L’histoire de la ville s’écrit ainsi au fil des fontaines — et l’on marche de l’une à l’autre, cherchant la fraîcheur de la bruine. Mais s’il devait n’en rester qu’une à Rome qui incarne la ville et déplace les foules ? Ce serait la fontaine de Trévi. Il faut aller au-delà des spectateurs pour en mesurer la beauté : très tôt, ou au crépuscule, quand tous sont partis après avoir pris une photo et jeté une pièce dans le bassin, honorant la tradition et promettant de revenir.En son milieu trône le dieu Neptune entouré de chevaux marins et de deux autres statues, allégories de la Bonté et de l’Abondance. Aux cinéphiles, l’image de ce monument en fait surgir une autre : celle d’Anita Ekberg, s’y glissant tout habillée au clair de lune, face à un Marcello Mastroianni charmé. Cette scène emblématique de La Dolce Vita de Fellini (1960) achève d’en affirmer le potentiel romantique. Si, d’après l’adage, tous les chemins mènent à Rome, les fontaines de la Ville éternelle dépassent largement les frontières de l’Italie pour s’ouvrir sur le monde, entraînant avec elles les âmes voyageuses.
… ET APPRIVOISE LES ÂMES
Des eaux du Jourdain accueillant les baptisés aux ablutions purificatrices à l’entrée des mosquées, l’eau est un réceptacle pour nos âmes. Et si se rapprocher de Dieu consistait alors à se rattacher à l’eau, élément réconfortant par excellence ? En Malaisie, les mosquées flottent sur la mer : on prie sur l’eau. Au Mont-Saint-Michel, l’accès aux pèlerins dépend de la marée : la nature nous soumet à ses soubresauts et cette idée d’inaccessibilité nous fascine. Peut-être est-ce en Inde que cette connexion fluviale et mystique est la plus intense ?

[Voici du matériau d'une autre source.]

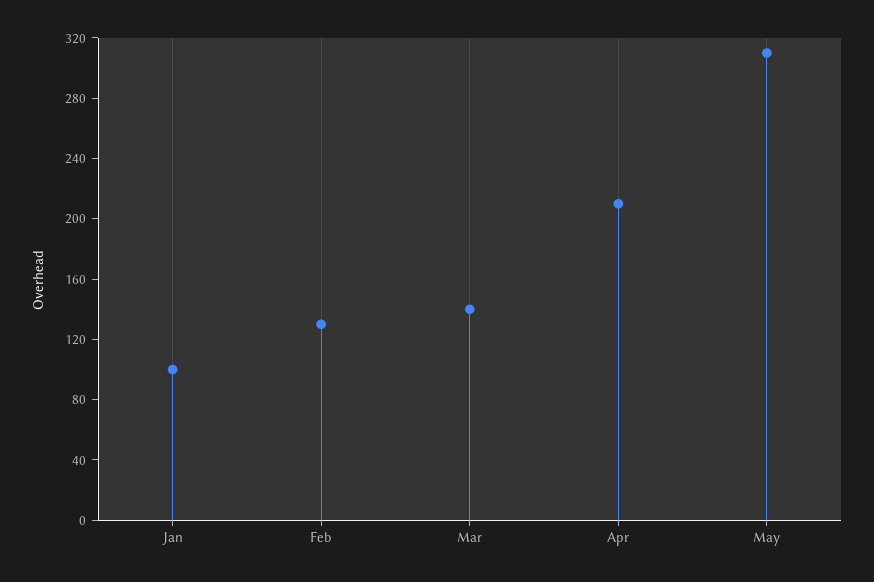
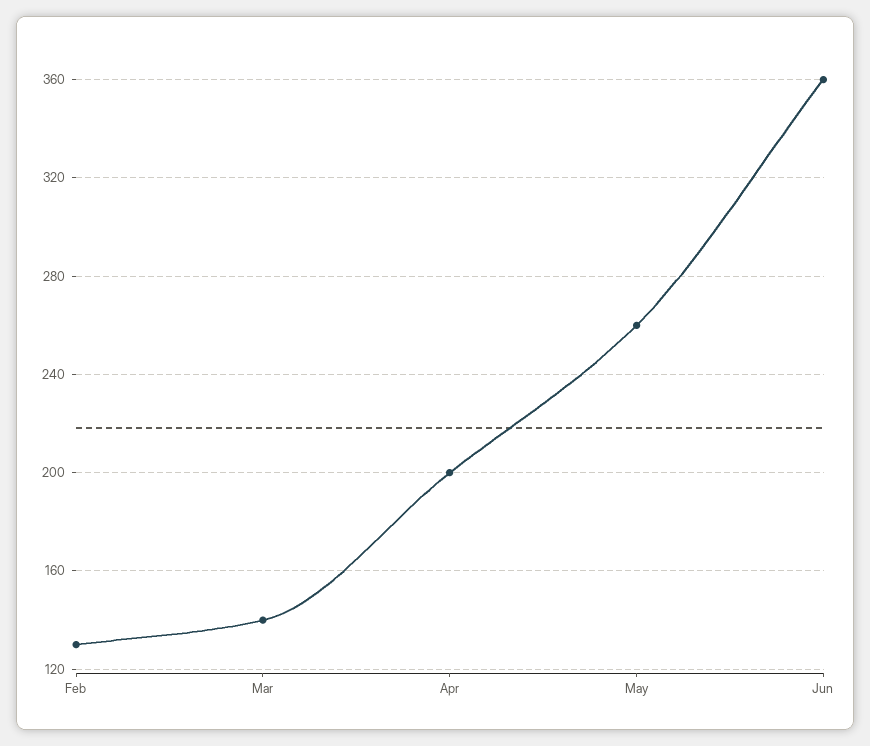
Jan: 100 -> none
Apr: 210 -> 200
May: 310 -> 260
Jun: none -> 360

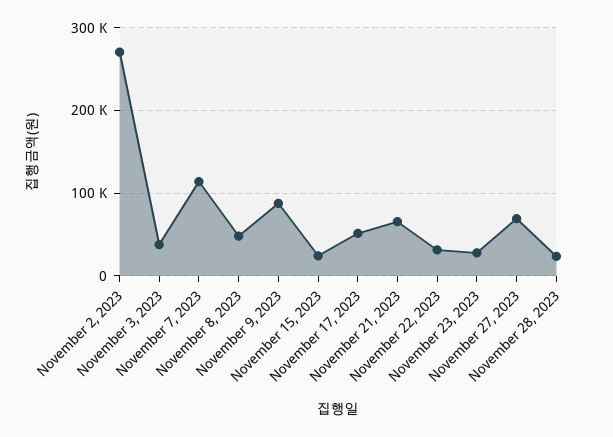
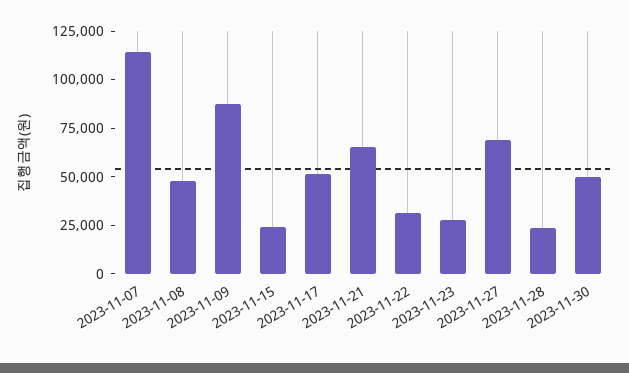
November 2, 2023: 270000 -> none
November 3, 2023: 40000 -> none
2023-11-30: none -> 50000

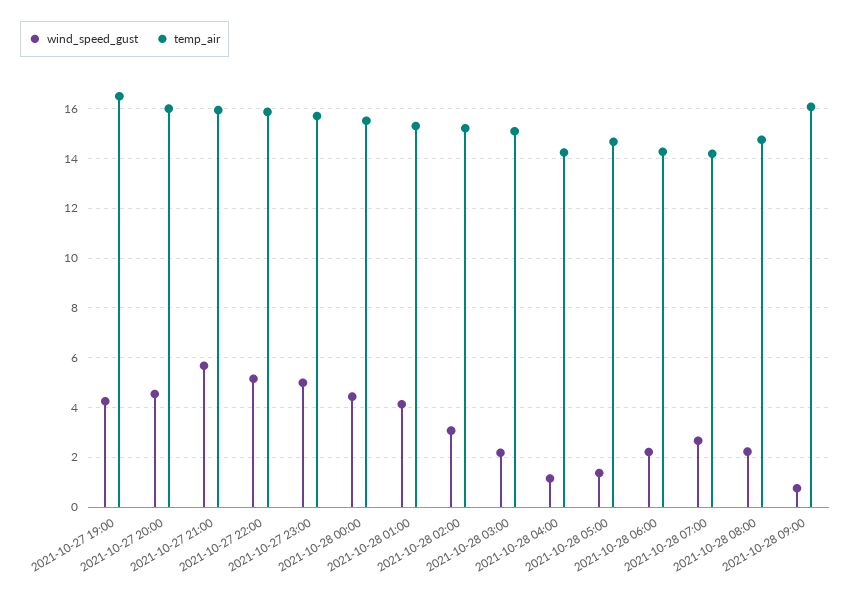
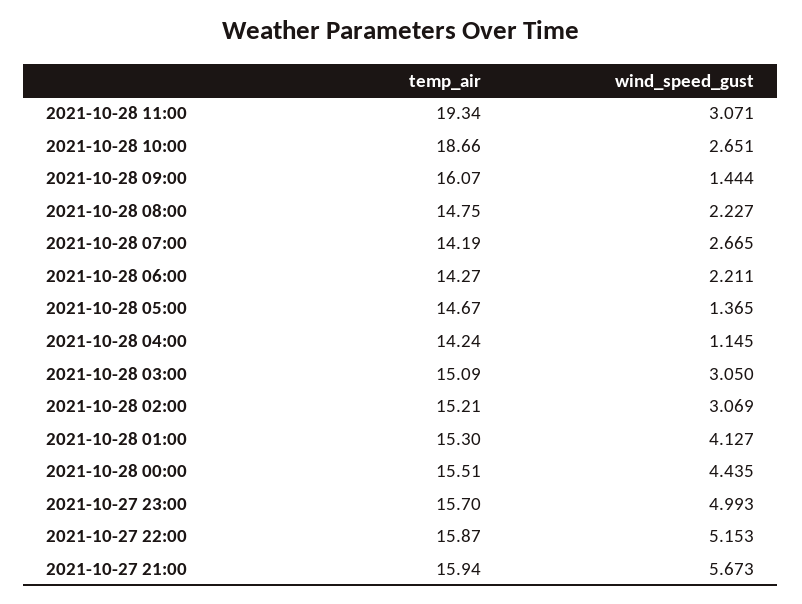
wind_speed_gust, 2021-10-27 19:00: 4.25 -> none
temp_air, 2021-10-27 19:00: 16.5 -> none
wind_speed_gust, 2021-10-27 20:00: 4.5 -> none
temp_air, 2021-10-27 20:00: 16 -> none
wind_speed_gust, 2021-10-28 03:00: 2.25 -> 3.05
wind_speed_gust, 2021-10-28 09:00: 0.75 -> 1.444
temp_air, 2021-10-28 11:00: none -> 19.34
wind_speed_gust, 2021-10-28 11:00: none -> 3.071
temp_air, 2021-10-28 10:00: none -> 18.66
wind_speed_gust, 2021-10-28 10:00: none -> 2.651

Le Gange, le fleuve sacré. La ville de Bénarès est lovée sur une élégante boucle de la rive gauche du Gange, elle vit une relation intense avec le ciel. Ici, l’Inde se raconte dans un chaos de couleurs, de fumées, d’incantations, de foules pressées, de mantras sacrés, de regards fiévreux, de larmes aussi. Frapper à la porte de Shiva, c’est accepter de perdre ses repères et découvrir un ailleurs dont on ignorait jusqu’alors l’existence. Tout hindouiste doit se baigner une fois au cours de son existence dans le Gange à Bénarès. Le but ? Se laver de tous ces péchés qui se perpétuent au cycle des réincarnations, le samsāra, dans les mondes de matière et d’imperfections, donc de souffrance. Pour atteindre la moksha (l’équivalent du nirvana des bouddhistes), la fin de ces damnées résurrections, le fleuve et Bénarès, fondée il y a plus de 2 500 ans, sont la solution.

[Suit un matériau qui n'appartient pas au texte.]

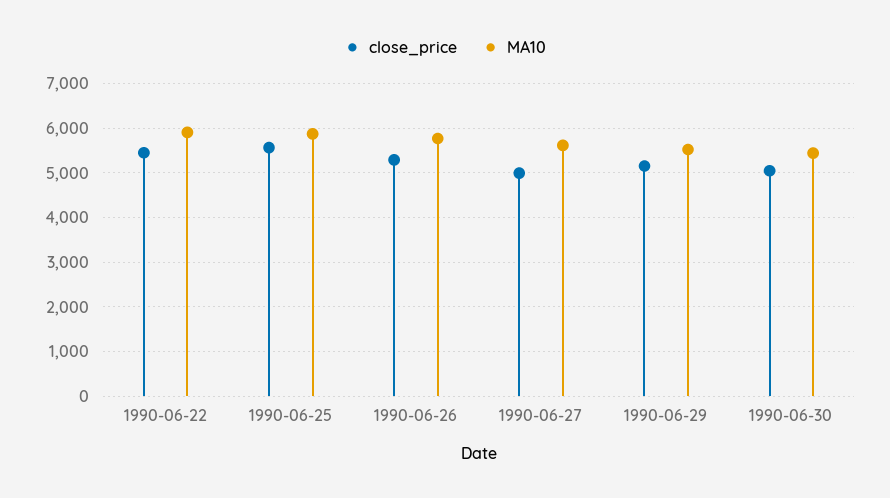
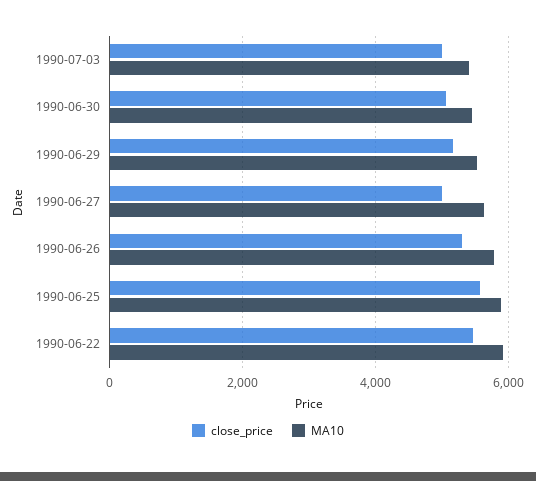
close_price, 1990-07-03: none -> 5000
MA10, 1990-07-03: none -> 5400

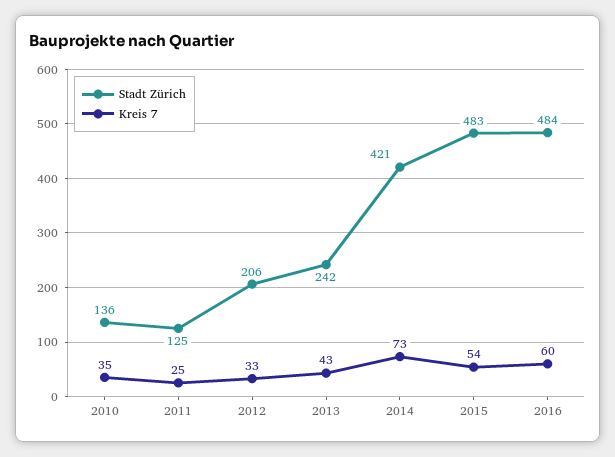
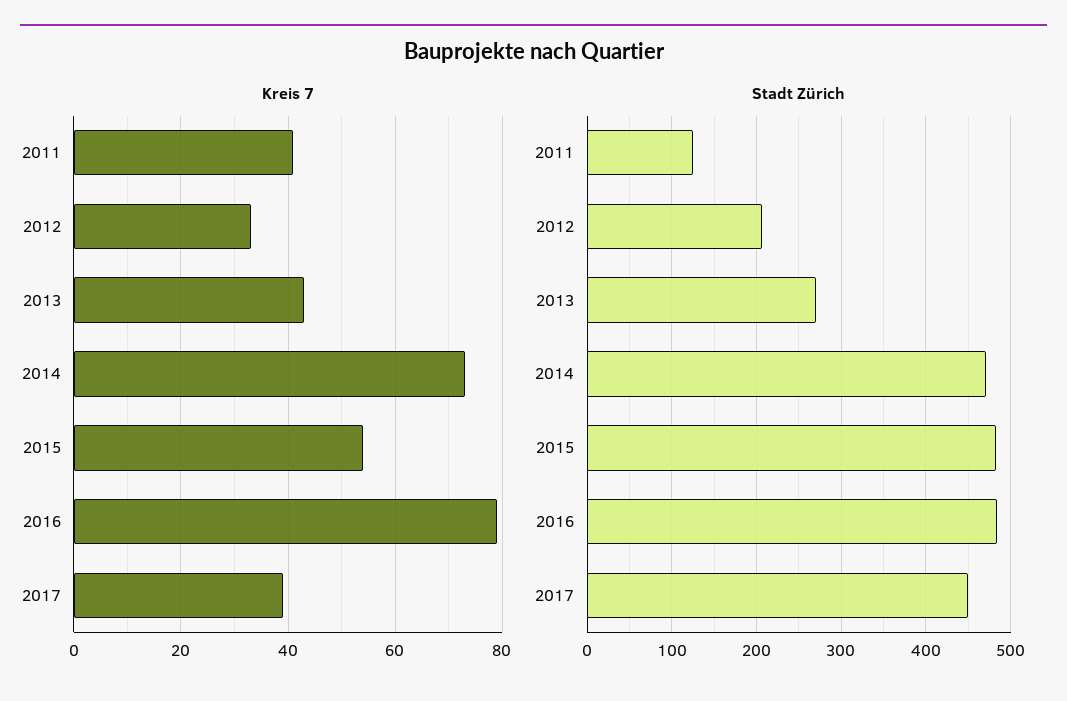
Stadt Zürich, 2010: 136 -> none
Kreis 7, 2010: 35 -> none
Kreis 7, 2011: 25 -> 40
Stadt Zürich, 2013: 242 -> 270
Stadt Zürich, 2014: 421 -> 470
Kreis 7, 2016: 60 -> 80
Kreis 7, 2017: none -> 40
Stadt Zürich, 2017: none -> 450

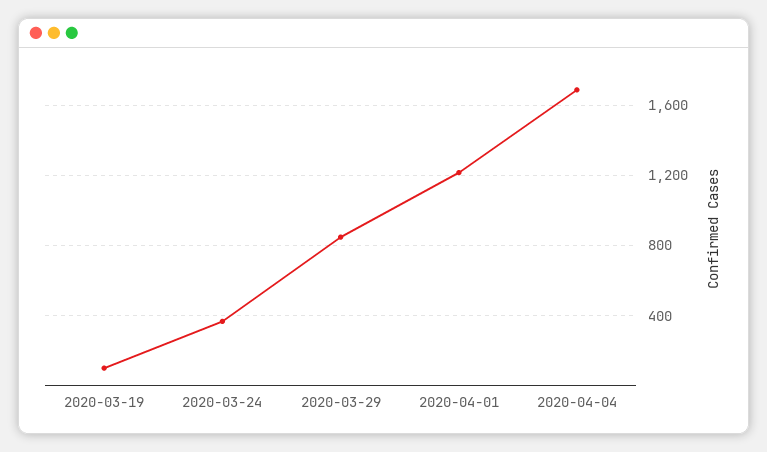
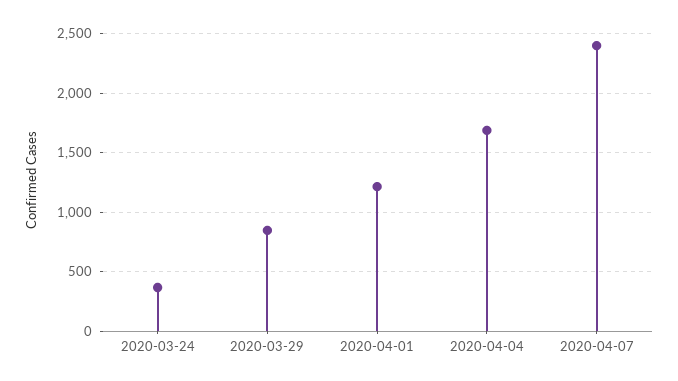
2020-03-19: 100 -> none
2020-04-07: none -> 2400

Il y a, d’une part, la vie. Solitaires, familles entières, jeunes couples, tout le monde procède à de soigneuses ablutions. Jeter offrandes et fleurs en vrac dans le courant va de soi, comme piquer une tête histoire de se dégourdir ou de s’enduire de la précieuse eau.Ambiance joyeuse ou recueillie : yogis en pleine méditation, enfants qui s’éclaboussent. Une poignée de buffles noirs se joignent à la compagnie ; on étend en grand les saris de toutes les couleurs et tout va bien.

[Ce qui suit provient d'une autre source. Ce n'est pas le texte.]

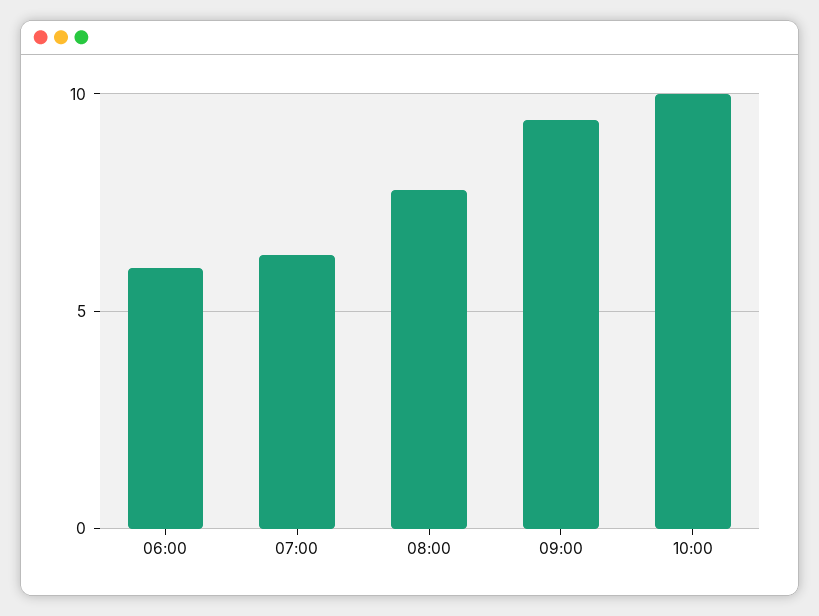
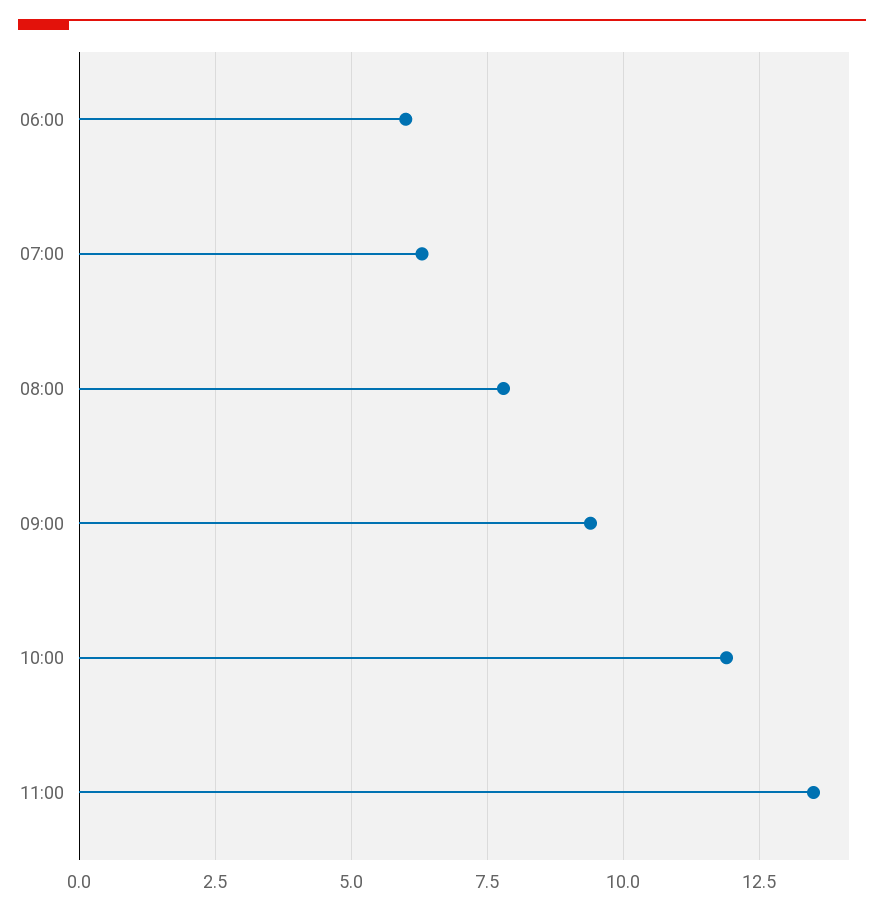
10:00: 10 -> 12
11:00: none -> 13.5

Et d’autre part, la mort. Bénarès est un dernier voyage souhaité. Le corps passe du brancard au sommet du bûcher. Restent les cendres, livrées aux eaux du fleuve. La joie de la famille est aussi extrême que sincère.Voici leur défunt libéré de ses renaissances obligées, enfin admis en l’état de pleine lumière auprès des maîtres de l’harmonie céleste. Mission accomplie pour un dernier voyage à Bénarès.